Moog, the legendary synthesizer designer and manufacturer based in North Carolina, is the latest American company to sound an alarm over increased operation costs.
The next round of tariffs on Chinese products are scheduled to kick in on Friday on about $34 billion worth of goods imported from China. In return, China said it will impose tariffs on $34 billion worth of U.S. products.
As a result, Moog has urged customers to contact North Carolina’s Republican lawmakers Reps. Mark Meadows and Patrick McHenry, and Sens. Richard Burr and Thom Tillis, in an email to its customers. The company warned that the tariffs “will immediately and drastically increase the cost of building our instruments, and have the very real potential of forcing us to lay off workers and could (in a worst case scenario) require us to move some, if not all, of our manufacturing overseas.”

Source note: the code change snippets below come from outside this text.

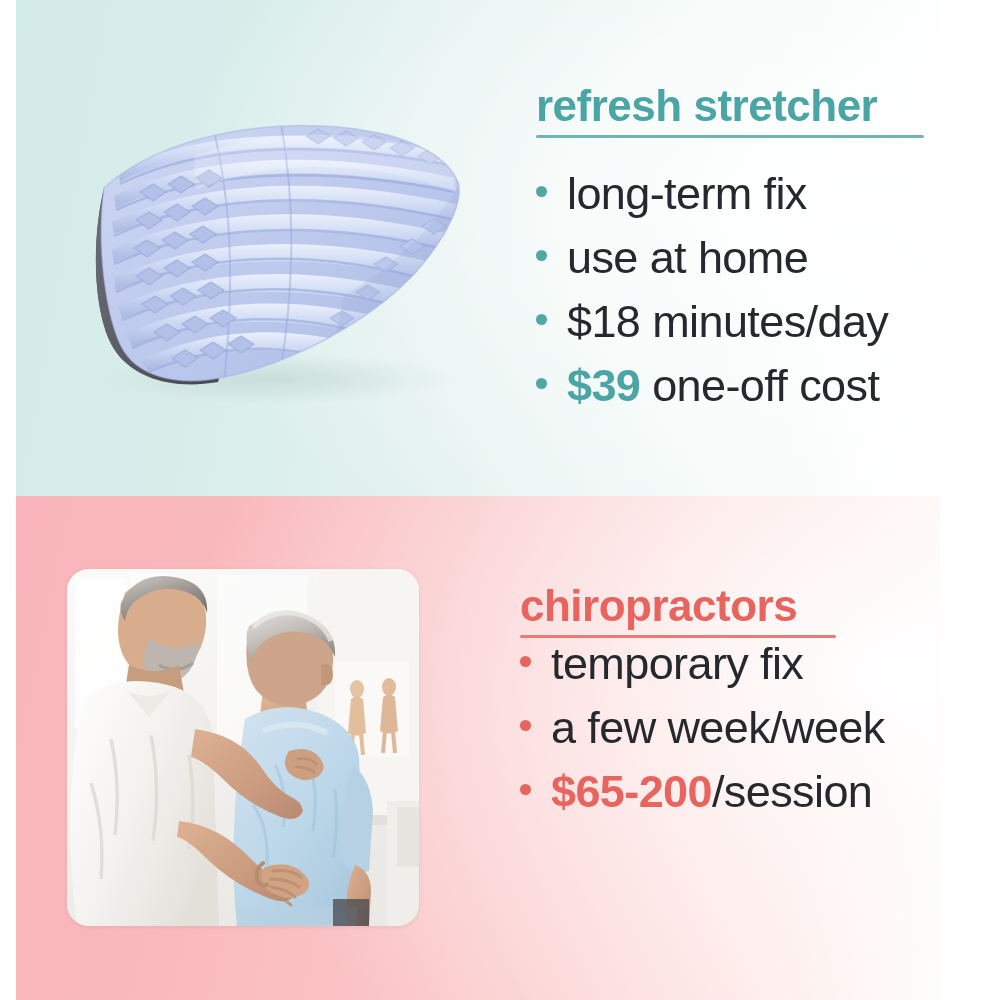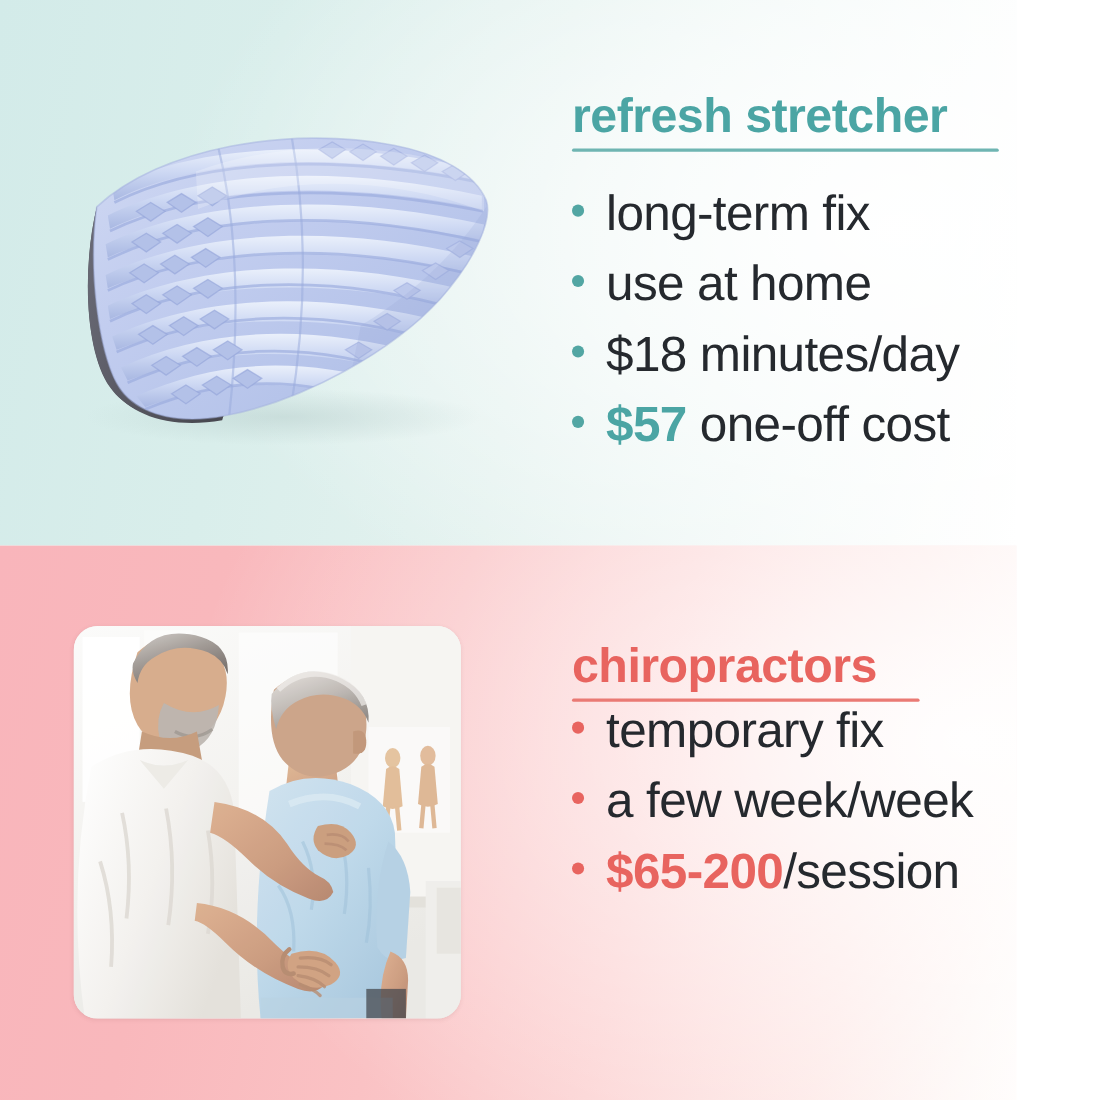--- a/index.html
+++ b/index.html
@@ -14,21 +14,21 @@
     position: relative;
     width: 1000px;
     height: 1000px;
     overflow: hidden;
     background: #ffffff;
   }
 
   
   .panel {
     position: absolute;
-    left: 0;
+    left: 16px;
     width: 924px;
     overflow: hidden;
   }
   .panel-top {
     top: 0;
     height: 496px;
     background:
       radial-gradient(115% 135% at 88% 42%, rgba(255,255,255,0.97) 0%, rgba(255,255,255,0.62) 28%, rgba(255,255,255,0.0) 62%),
       linear-gradient(100deg, #d3ebe9 0%, #d9eeeb 26%, #e4f2ef 52%, #f0f8f6 74%, #fbfdfc 92%, #ffffff 100%);
   }
@@ -262,21 +262,21 @@
         <li class="bullet-item">
           <span class="dot dot-teal"></span>
           <span class="bullet-text">use at home</span>
         </li>
         <li class="bullet-item">
           <span class="dot dot-teal"></span>
           <span class="bullet-text">$18 minutes/day</span>
         </li>
         <li class="bullet-item">
           <span class="dot dot-teal"></span>
-          <span class="bullet-text"><span class="accent-teal">$57</span><span> one-off cost</span></span>
+          <span class="bullet-text"><span class="accent-teal">$39</span><span> one-off cost</span></span>
         </li>
       </ul>
     </div>
   </div>
 
   <div class="panel panel-bottom">
   </div>
 
   <div class="photo-frame">
     <svg class="photo-svg" viewBox="0 0 352 357" xmlns="http://www.w3.org/2000/svg">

The company came up with a template letter to North Carolina’s officials that it is asking customers to sign and send. In the template letter, Moog explains that it tries to make its circuit boards with U.S. suppliers when possible, sometimes paying up to 30 percent more than what it would cost to buy the same circuit boards overseas. Yet, even when Moog buys from domestic suppliers, most of the raw components still come from China. That’s why Moog is warning it can’t avoid “this substantial cost increase.”
None of the four lawmakers responded to a request for comment on Moog’s letter. Moog says it’s not commenting further.